Si les toutes premières écoutes de Colorado, album du grand retour du vieux Neil avec son « cheval fou » qu’il n’avait pas chevauché depuis 7 ans, déçoivent un peu, la vieille magie ne tarde pas à renaître.
« You might say that I’m an old white guy… », c’est ainsi que Neil Young, 73 ans, introduit She Showed Me Love, la seule chanson de son nouvel album, Colorado, (le premier publié, depuis sept ans quand même, sous le nom emblématique de Neil Young & Crazy Horse…) qui sonne vraiment comme du Crazy Horse… avant de se perdre dans une répétition de plus en plus épuisée du fameux « système » mis au point en 1969 avec Everybody Knows This Is Nowhere : une rythmique simpliste et lourde, et Neil qui balance un solo interminable – mais viscéral – basé sur quelques notes grinçantes, suraiguës, qui semblent extirpées, et douloureusement encore, de notre inconscient collectif. She Showed Me Love parle très simplement du mal que les vieux blancs comme lui ont fait à la planète, avec une sorte de résignation typique du passage des années, une résignation pourtant toujours assortie de cette colère que le Loner a si souvent manifestée au cours de sa longue carrière. Voilà, ce titre de plus de 13 minutes devrait être le sommet de Colorado. Il ne l’est pas…

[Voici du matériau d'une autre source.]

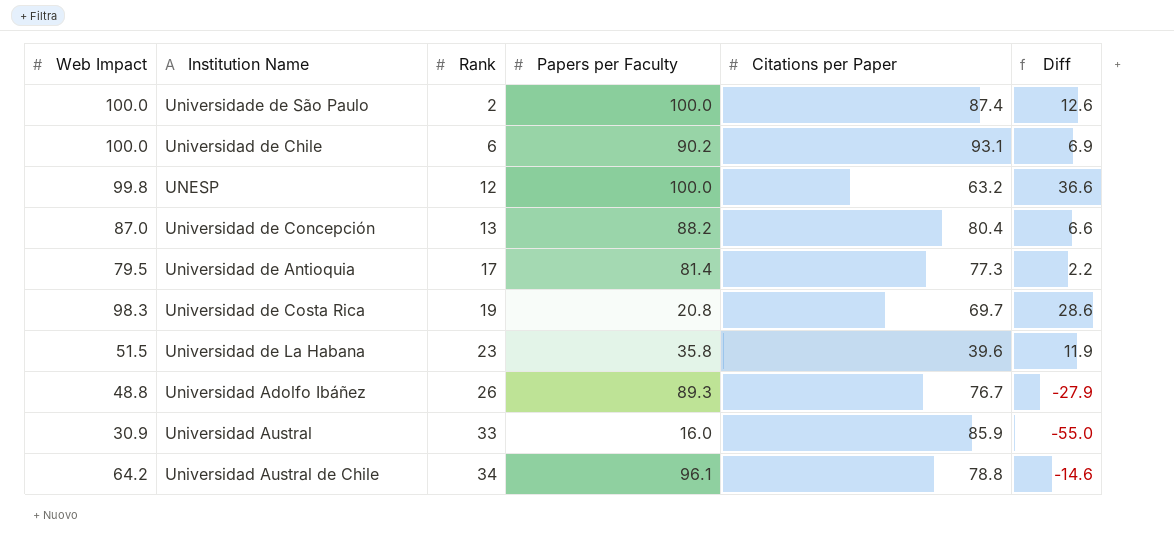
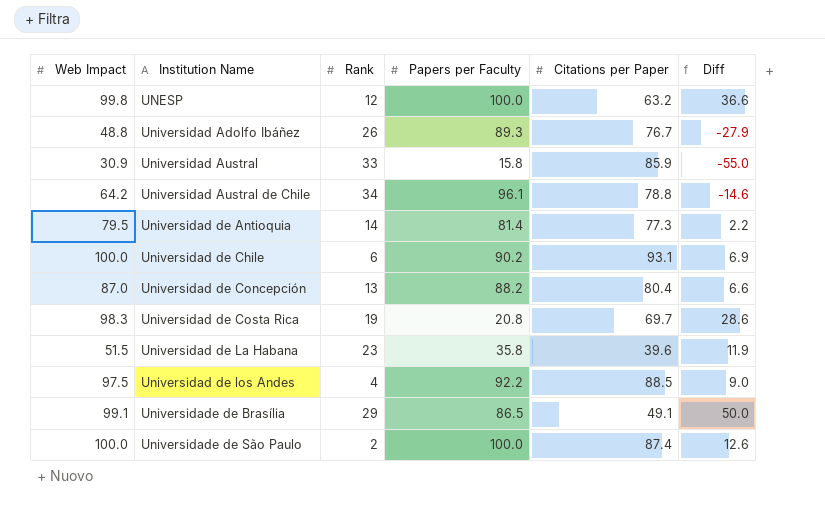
row order: Rank ascending -> Institution Name ascending
Universidad Austral | Papers per Faculty: 16.0 -> 15.8
Universidad de Antioquia | Rank: 17 -> 14
row Universidad de los Andes: none -> 97.5 | 4 | 92.2 | 88.5 | 9.0
row Universidade de Brasília: none -> 99.1 | 29 | 86.5 | 49.1 | 50.0

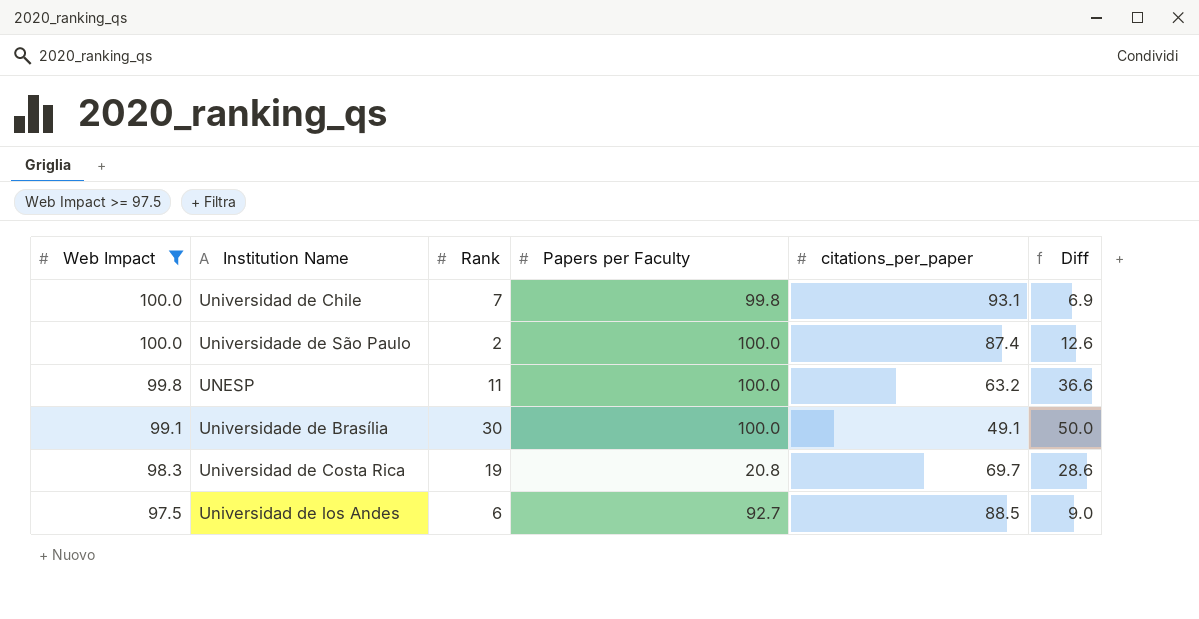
filter: none -> Web Impact >= 97.5
row order: Institution Name ascending -> Web Impact descending
column name: Citations per Paper -> citations_per_paper
Universidad de Chile | Rank: 6 -> 7
Universidad de Chile | Papers per Faculty: 90.2 -> 99.8
UNESP | Rank: 12 -> 11
Universidade de Brasília | Rank: 29 -> 30
Universidade de Brasília | Papers per Faculty: 86.5 -> 100.0
Universidad de los Andes | Rank: 4 -> 6
Universidad de los Andes | Papers per Faculty: 92.2 -> 92.7

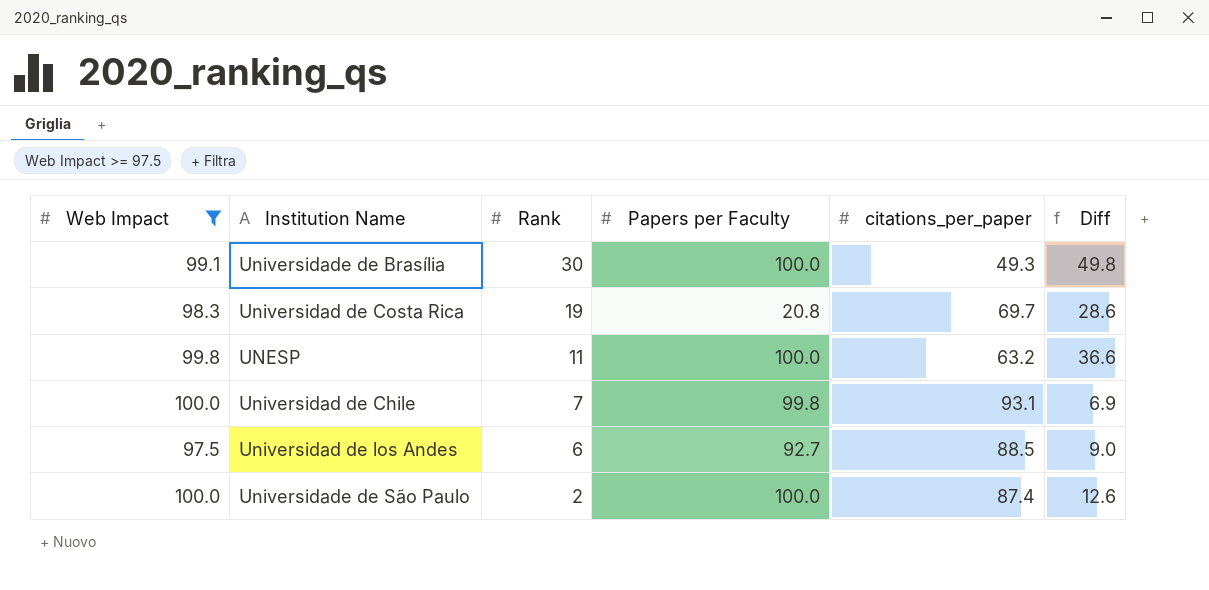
row order: Web Impact descending -> Rank descending
Universidade de Brasília | citations_per_paper: 49.1 -> 49.3
Universidade de Brasília | Diff: 50.0 -> 49.8

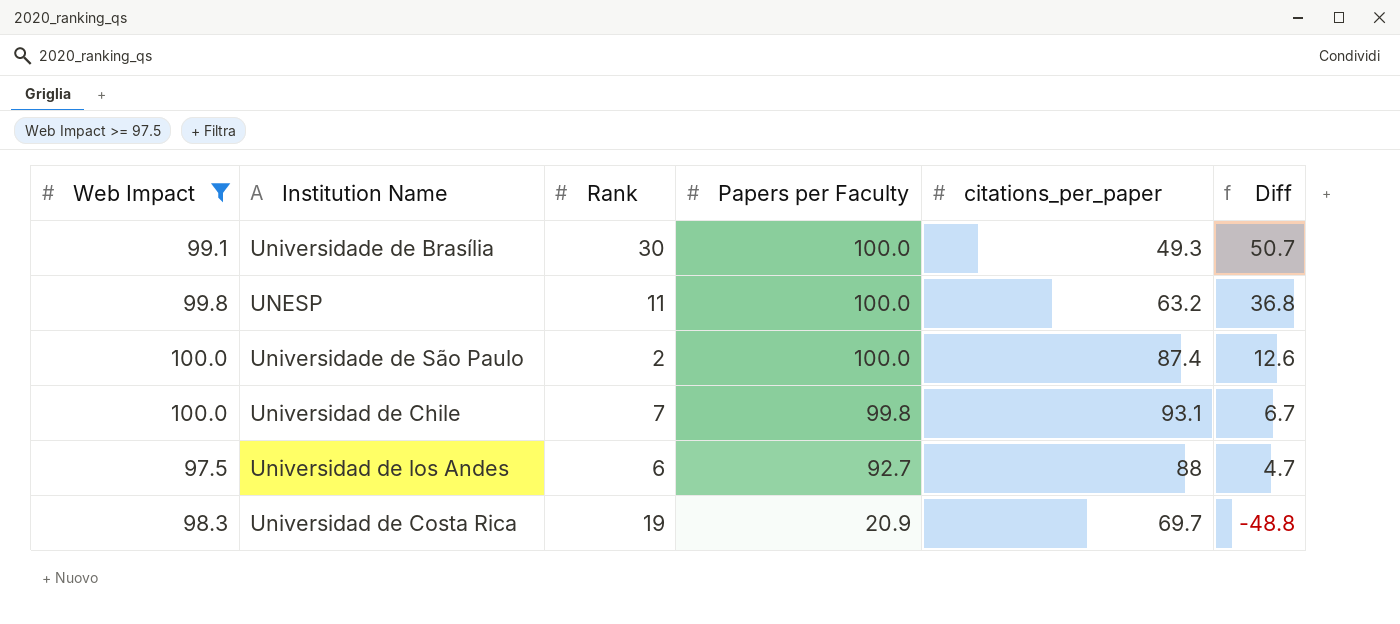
row order: Rank descending -> Papers per Faculty descending
column Diff | formula: [Web Impact] - [citations_per_paper] -> [Papers per Faculty] - [citations_per_paper]
Universidad de los Andes | citations_per_paper: 88.5 -> 88
Universidad de Costa Rica | Papers per Faculty: 20.8 -> 20.9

Appeler Crazy Horse le duo de survivants constitué par Billy Talbot (le bassiste) et Frank Molina (le batteur) constitue une licence poétique – le rappel du brillant Nils Lofgren, près de 45 plus tard (!), pour compléter le casting, aurait pu fonctionner si Neil l’avait autorisé à jouer un peu de guitare, ce qui ne sera quasiment jamais le cas ici. Crazy Horse, on le sait depuis longtemps, c’est plutôt un état d’esprit pour Neil : une manière plus cool, moins exigeante pour lui de faire de la musique, qui lui permet d’être simplement lui-même. Si sa collaboration avec les petits jeunots de Promise of the Real a donné de beaux résultats, en particulier en live, on comprend en écoutant Colorado combien ils ont fait sortir le vieux tigre de sa zone de confort, et donc combien il semble heureux d’y revenir, le temps d’un nouvel album, qui s’inscrit naturellement dans la ligne d’un Zuma ou même d’un After the Goldrush… Le génie en moins, nous rétorquera-t-on ? Oui, incontestablement, il y a longtemps que Neil n’écrit plus de GRANDES chansons qui resteront dans l’histoire de la Musique. Et pourtant, les sentiments que fait naître en nous l’écoute de Colorado sont-ils si différents de ceux que ces deux albums provoquaient ?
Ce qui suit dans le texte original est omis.